## WORK TO BE COMPLETED
The word "found" marks the lines to keep; find each one in the data and copy it.

START RECORDS SHOWN

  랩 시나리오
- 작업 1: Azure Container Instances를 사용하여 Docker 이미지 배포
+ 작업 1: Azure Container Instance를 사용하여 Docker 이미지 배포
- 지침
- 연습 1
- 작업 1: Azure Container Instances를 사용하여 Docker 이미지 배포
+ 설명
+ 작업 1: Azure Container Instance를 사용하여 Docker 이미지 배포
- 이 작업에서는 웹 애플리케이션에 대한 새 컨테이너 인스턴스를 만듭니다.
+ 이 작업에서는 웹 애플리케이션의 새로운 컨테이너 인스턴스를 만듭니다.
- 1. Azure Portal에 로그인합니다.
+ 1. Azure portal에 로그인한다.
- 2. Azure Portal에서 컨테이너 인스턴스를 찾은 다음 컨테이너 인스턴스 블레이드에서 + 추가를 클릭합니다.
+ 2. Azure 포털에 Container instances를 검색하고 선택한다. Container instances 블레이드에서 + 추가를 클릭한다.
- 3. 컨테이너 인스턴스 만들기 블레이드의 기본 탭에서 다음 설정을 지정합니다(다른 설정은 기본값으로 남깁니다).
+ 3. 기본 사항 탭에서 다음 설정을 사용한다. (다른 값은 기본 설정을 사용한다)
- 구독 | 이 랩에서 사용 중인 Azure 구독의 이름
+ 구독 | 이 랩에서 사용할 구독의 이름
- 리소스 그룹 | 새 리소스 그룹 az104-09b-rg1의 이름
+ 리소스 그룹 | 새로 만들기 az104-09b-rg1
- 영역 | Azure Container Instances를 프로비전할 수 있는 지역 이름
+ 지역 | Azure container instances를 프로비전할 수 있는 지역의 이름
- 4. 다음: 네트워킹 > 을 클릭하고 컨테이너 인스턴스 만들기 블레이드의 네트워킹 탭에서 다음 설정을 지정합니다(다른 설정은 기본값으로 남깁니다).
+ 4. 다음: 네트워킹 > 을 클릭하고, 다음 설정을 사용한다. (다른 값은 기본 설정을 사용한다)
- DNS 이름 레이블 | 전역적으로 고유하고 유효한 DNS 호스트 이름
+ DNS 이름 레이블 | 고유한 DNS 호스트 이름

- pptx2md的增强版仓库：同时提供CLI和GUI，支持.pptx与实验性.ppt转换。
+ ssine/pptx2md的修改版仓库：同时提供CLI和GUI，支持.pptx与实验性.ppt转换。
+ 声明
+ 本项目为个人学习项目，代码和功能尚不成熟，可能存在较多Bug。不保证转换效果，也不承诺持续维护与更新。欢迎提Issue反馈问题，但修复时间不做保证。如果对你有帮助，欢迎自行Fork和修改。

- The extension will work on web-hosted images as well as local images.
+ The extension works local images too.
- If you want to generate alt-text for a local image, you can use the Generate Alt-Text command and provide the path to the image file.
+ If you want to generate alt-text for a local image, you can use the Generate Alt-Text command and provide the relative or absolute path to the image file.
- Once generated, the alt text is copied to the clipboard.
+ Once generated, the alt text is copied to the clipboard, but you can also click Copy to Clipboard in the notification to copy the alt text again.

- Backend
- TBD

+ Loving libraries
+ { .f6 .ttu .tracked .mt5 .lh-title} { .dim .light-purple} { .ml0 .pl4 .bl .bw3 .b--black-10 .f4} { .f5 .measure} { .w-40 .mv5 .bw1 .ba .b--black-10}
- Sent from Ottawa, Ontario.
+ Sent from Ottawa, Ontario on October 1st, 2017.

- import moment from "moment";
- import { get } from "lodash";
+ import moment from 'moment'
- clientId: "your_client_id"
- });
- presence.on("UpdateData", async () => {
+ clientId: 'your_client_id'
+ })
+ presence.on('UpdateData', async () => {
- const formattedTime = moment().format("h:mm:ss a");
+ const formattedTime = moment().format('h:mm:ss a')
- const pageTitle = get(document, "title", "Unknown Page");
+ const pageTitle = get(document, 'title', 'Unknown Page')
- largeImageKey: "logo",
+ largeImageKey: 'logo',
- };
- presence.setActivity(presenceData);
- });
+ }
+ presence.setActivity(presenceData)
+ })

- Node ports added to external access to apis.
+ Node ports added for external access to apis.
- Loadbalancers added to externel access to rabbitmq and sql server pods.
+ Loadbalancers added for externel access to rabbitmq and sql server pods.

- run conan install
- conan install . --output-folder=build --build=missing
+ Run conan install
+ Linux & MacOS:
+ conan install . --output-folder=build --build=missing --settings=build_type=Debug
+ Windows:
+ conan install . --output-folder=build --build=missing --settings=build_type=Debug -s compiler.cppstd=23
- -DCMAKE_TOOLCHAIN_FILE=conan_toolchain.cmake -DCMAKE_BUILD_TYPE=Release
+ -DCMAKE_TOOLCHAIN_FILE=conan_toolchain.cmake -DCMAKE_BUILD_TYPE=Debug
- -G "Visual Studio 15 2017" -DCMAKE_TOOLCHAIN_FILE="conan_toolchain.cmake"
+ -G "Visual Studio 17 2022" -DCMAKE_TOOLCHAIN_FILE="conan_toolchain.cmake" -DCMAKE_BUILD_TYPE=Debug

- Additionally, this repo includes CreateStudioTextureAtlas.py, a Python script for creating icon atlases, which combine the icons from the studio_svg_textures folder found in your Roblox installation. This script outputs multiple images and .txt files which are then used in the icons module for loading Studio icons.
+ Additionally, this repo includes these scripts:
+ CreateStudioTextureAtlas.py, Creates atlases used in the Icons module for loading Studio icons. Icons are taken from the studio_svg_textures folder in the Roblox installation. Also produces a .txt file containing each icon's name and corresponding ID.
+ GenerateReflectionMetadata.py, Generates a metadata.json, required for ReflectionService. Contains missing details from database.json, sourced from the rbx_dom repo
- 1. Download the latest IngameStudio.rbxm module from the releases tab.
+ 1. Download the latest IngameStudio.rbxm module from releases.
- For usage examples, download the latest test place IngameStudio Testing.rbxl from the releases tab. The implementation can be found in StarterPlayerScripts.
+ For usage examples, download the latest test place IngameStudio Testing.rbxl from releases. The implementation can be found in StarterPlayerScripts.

END RECORDS SHOWN

## WRITTEN RESPONSE
- Additionally, this repo includes CreateStudioTextureAtlas.py, a Python script for creating icon atlases, which combine the icons from the studio_svg_textures folder found in your Roblox installation. This script outputs multiple images and .txt files which are then used in the icons module for loading Studio icons.
- For usage examples, download the latest test place IngameStudio Testing.rbxl from the releases tab. The implementation can be found in StarterPlayerScripts.
+ For usage examples, download the latest test place IngameStudio Testing.rbxl from releases. The implementation can be found in StarterPlayerScripts.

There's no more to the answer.